Are you saying, Mack, that the general public have moved to the right? Is there big public pressure to scrap the NHS, or at least reduce it to a safety net, while most people pay for private health care? Are there big public calls for scrapping of employment protection, and other such things? No, I don’t think so. Those calling for such things are a tiny elite bunch of City fat cats and their hangers-on.
The problem is that while hardly anyone really wants that sort of thing, no-one has the honesty and guts to tell the what a serious alternative would look like. So the people are flocking desperately to those who hold out a false prospect of a magic answer that will somehow give them the good things of the left (high quality public services) but not the bad things (high taxes). In Scotland that’s the SNP’s pulling out of the UK, in England it’s UKIP’s pulling put of the EU. Well, it’s easy for them to throw abuse at everyone else so long as they don’t actually have to put their big policies into practice, and hence demonstrate that they don’t work to solve the problems that people are experiencing in life.

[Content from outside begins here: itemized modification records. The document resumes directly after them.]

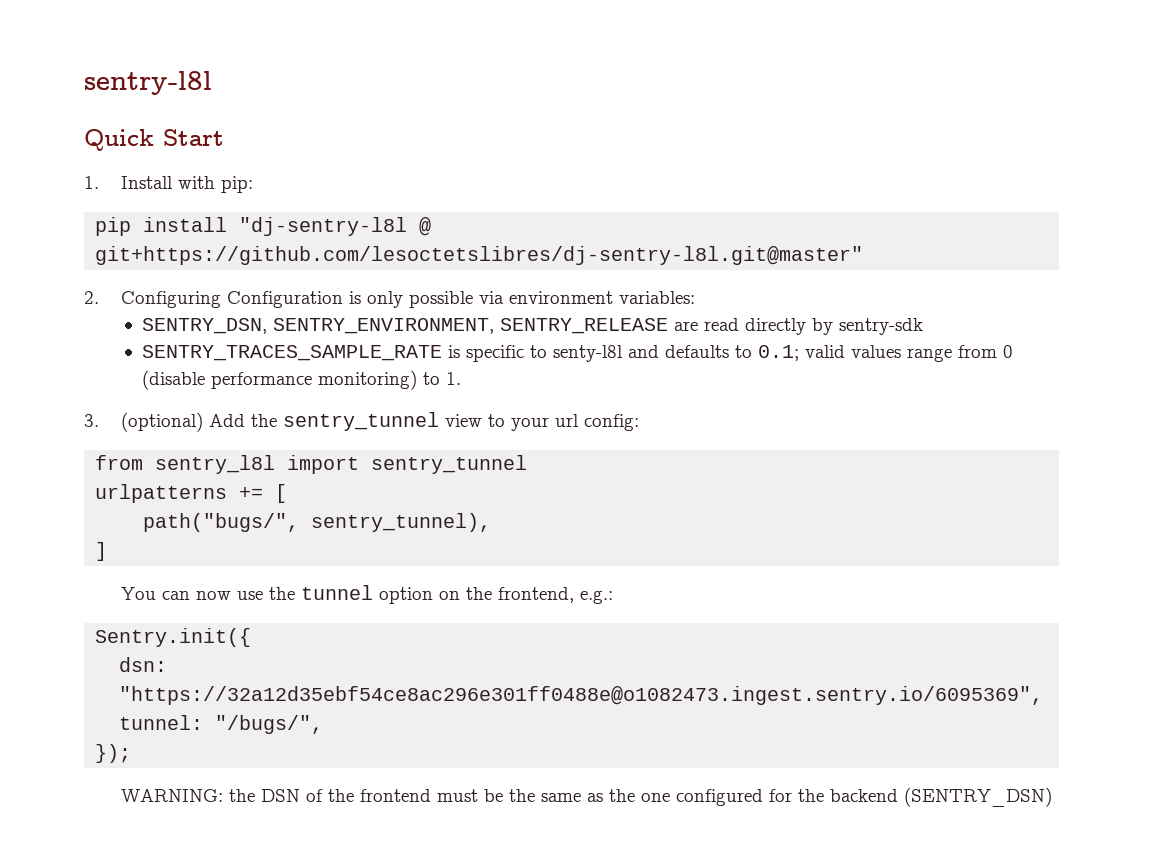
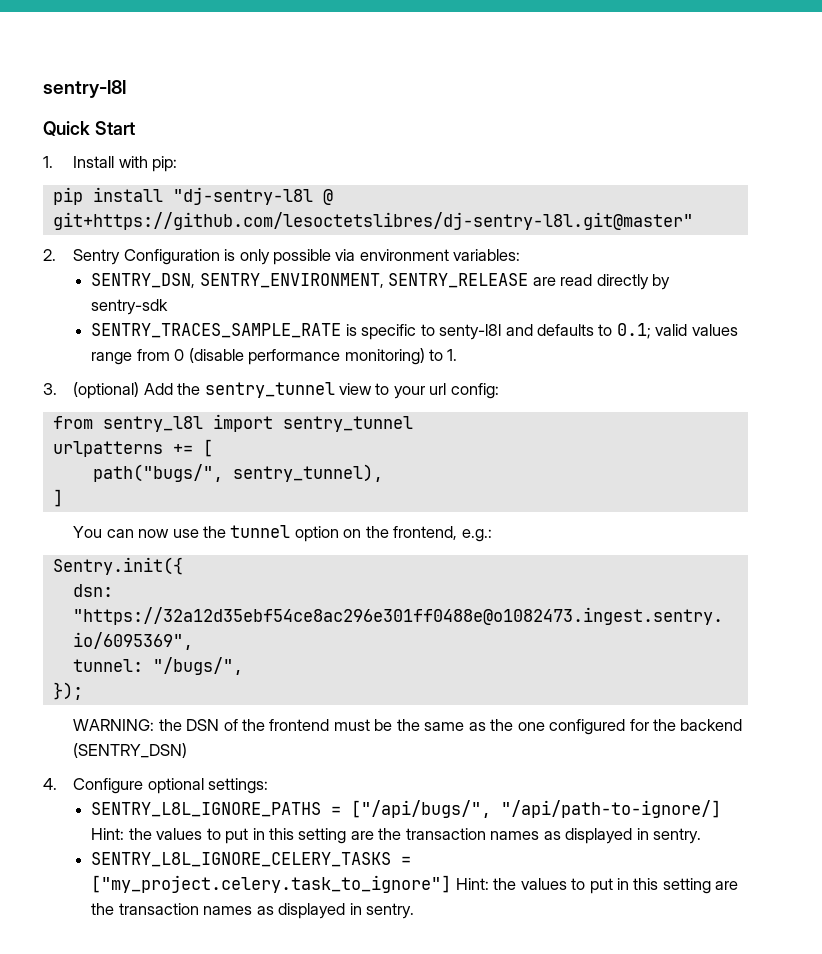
- 2. Configuring Configuration is only possible via environment variables:
+ 2. Sentry Configuration is only possible via environment variables:
+ 4. Configure optional settings:
+ SENTRY_L8L_IGNORE_PATHS = ["/api/bugs/", "/api/path-to-ignore/] Hint: the values to put in this setting are the transaction names as displayed in sentry.
+ SENTRY_L8L_IGNORE_CELERY_TASKS = ["my_project.celery.task_to_ignore"] Hint: the values to put in this setting are the transaction names as displayed in sentry.

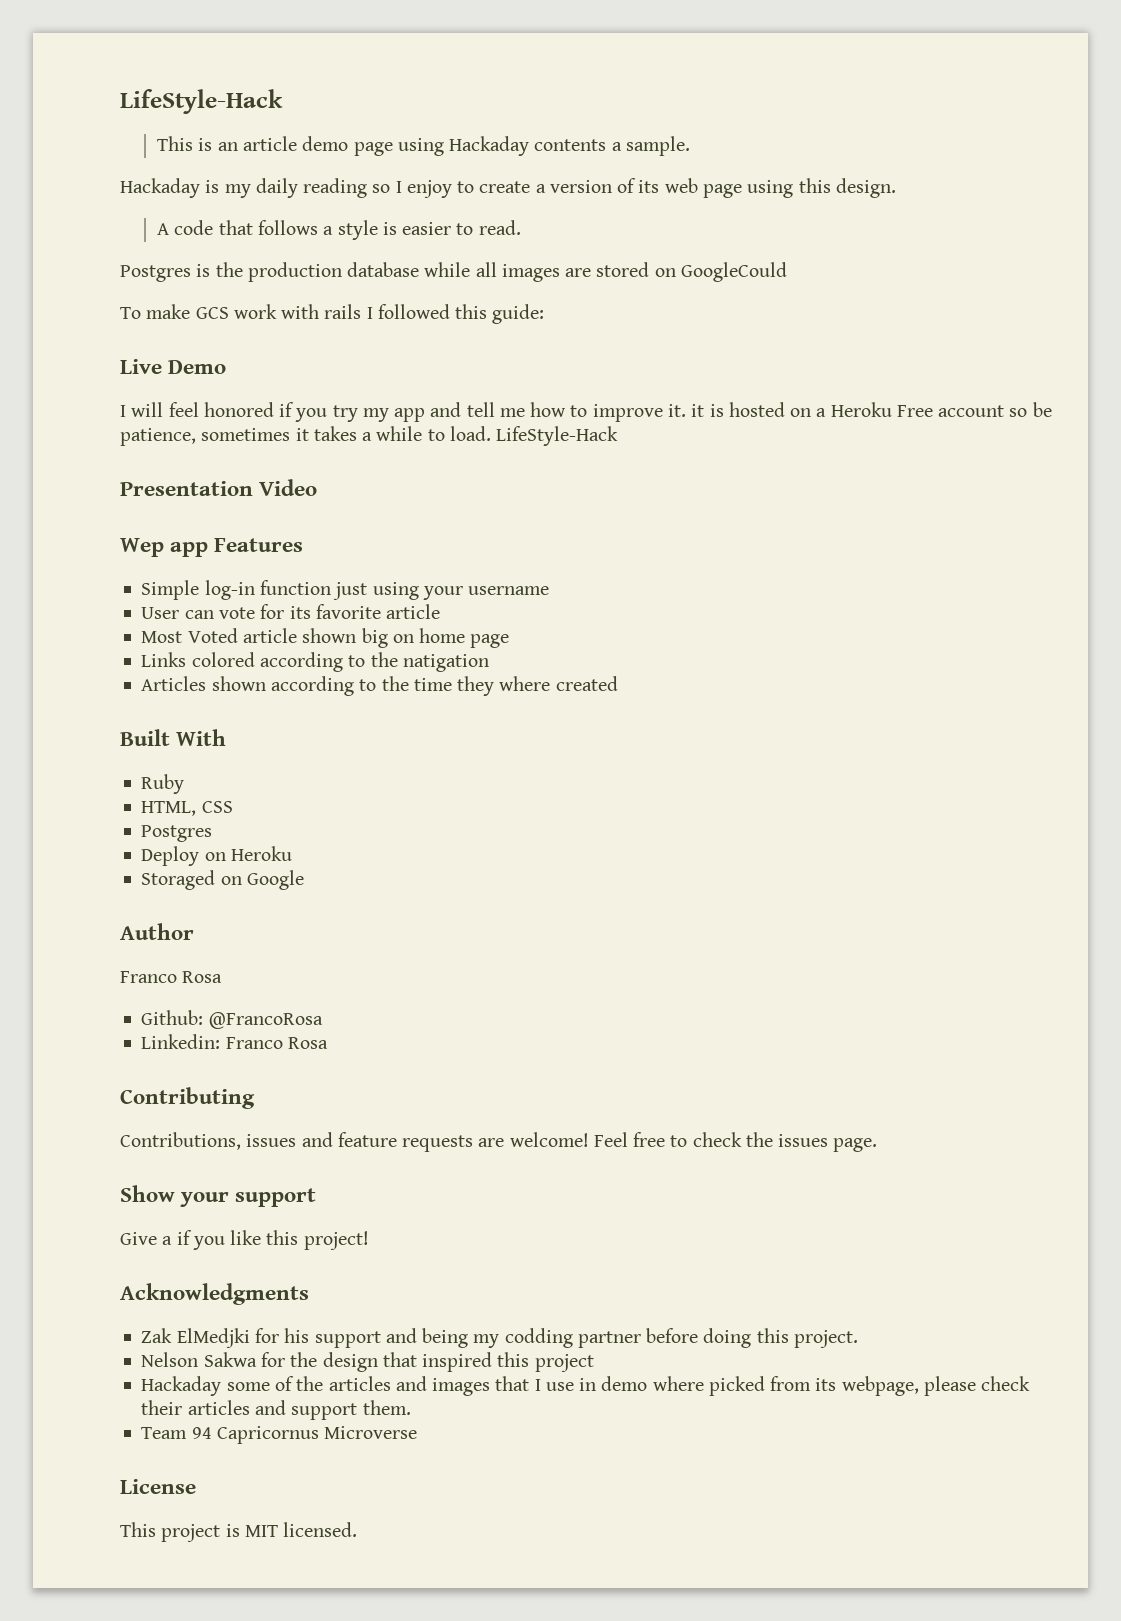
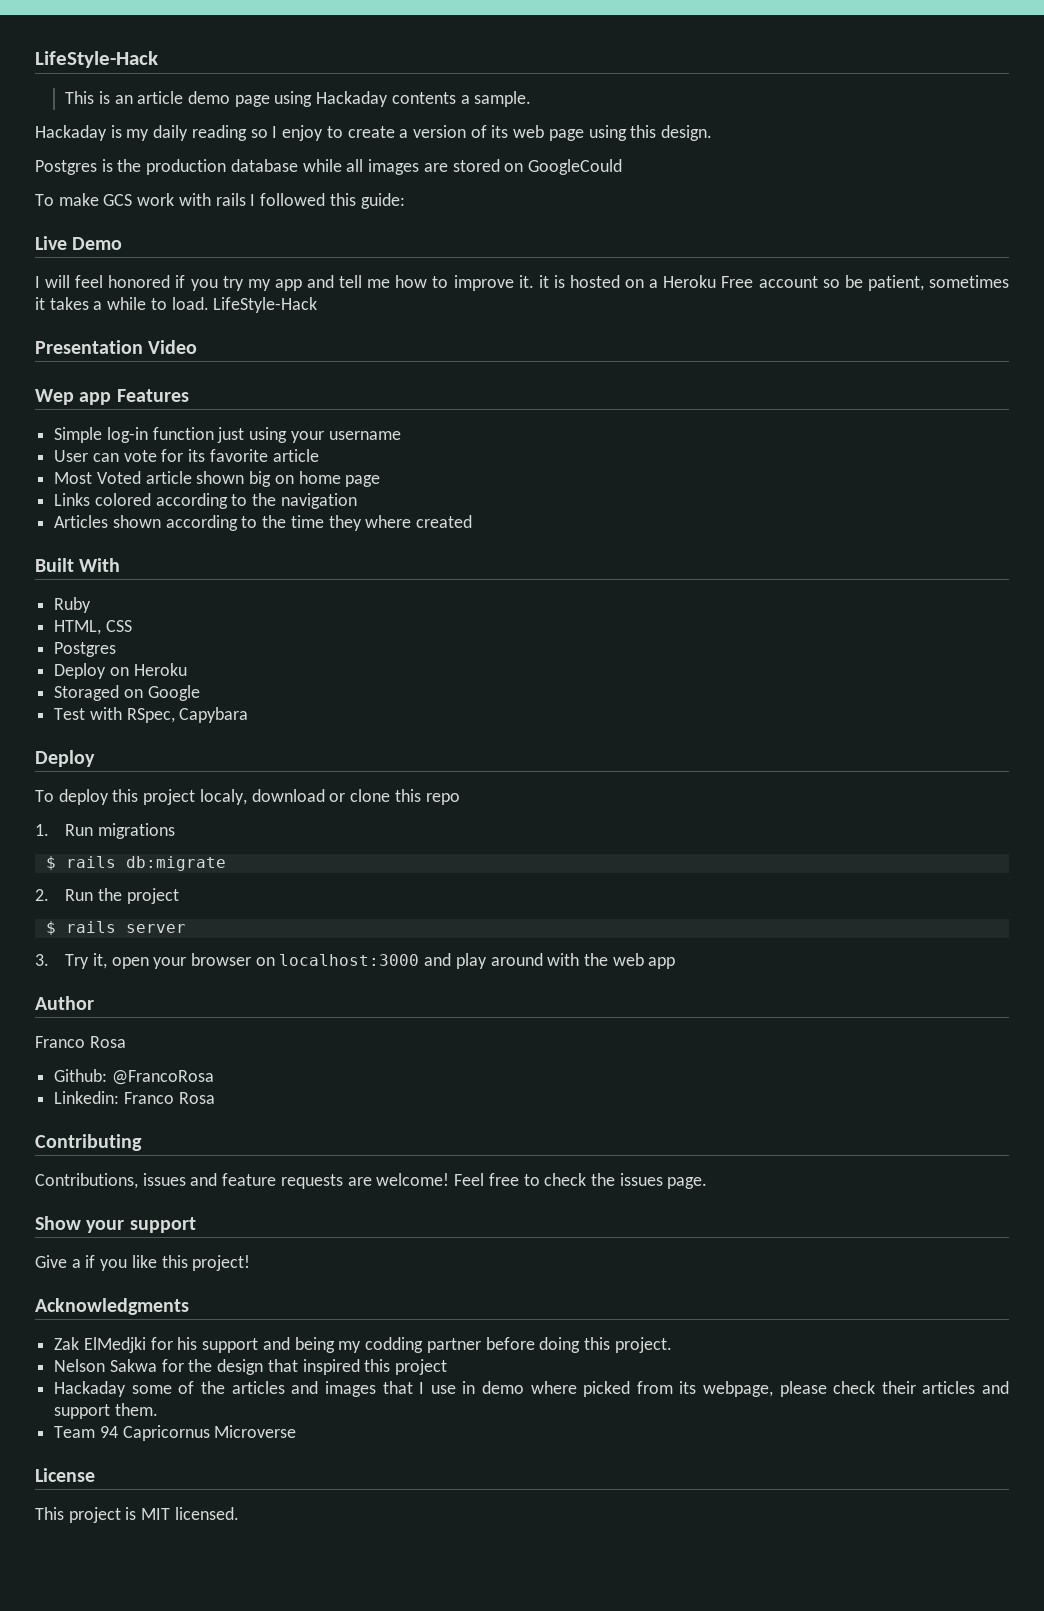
- A code that follows a style is easier to read.
- I will feel honored if you try my app and tell me how to improve it. it is hosted on a Heroku Free account so be patience, sometimes it takes a while to load.
+ I will feel honored if you try my app and tell me how to improve it. it is hosted on a Heroku Free account so be patient, sometimes it takes a while to load.
- Links colored according to the natigation
+ Links colored according to the navigation
+ Test with RSpec, Capybara
+ Deploy
+ To deploy this project localy, download or clone this repo
+ 1. Run migrations
+ $ rails db:migrate
+ 2. Run the project
+ $ rails server
+ 3. Try it, open your browser on localhost:3000 and play around with the web app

Under those circumstances, what do you think the LibDems should do? Propose the serious left-wing alternative that Labour is afraid to? That’s what I think, though I am a pragmatist, so I would not want to take it further than people are willing to go. I am calling for honesty and reality from politicians so that we can have the serious debate that is needed about how far people are really willing to go on this. That’s why I’m unhappy with the “super duper, it’s all wonderful” ad-man’s sales talk that is coming out from the top of our party. I don’t think it gets across the real serious dilemma that any government faces on so many issues. The alternative to what I want is the Jeremy Browne “authentic liberal” assumption that there’s a big batch of voters out there just waiting for a radical extreme right-wing in economics terms party to come forward. As I said, I don’t believe there is.
If we aren’t willing to have higher taxes, things we have supposed the government will do will stop getting done. There’s no way round that. It was subsidy of universities first. It will HAVE to be the principle of health care free of direct charges sooner or later. It may be the principle that no-one starves to death sooner or later. Or the principle that children at least get a roof over their heads.
My daughter & me both thought it was a sober, thoughtful & inspiring speech. We come out of our Conference stronger & more united than the MSM think we are while our rivals are weakened by extremism & confusion.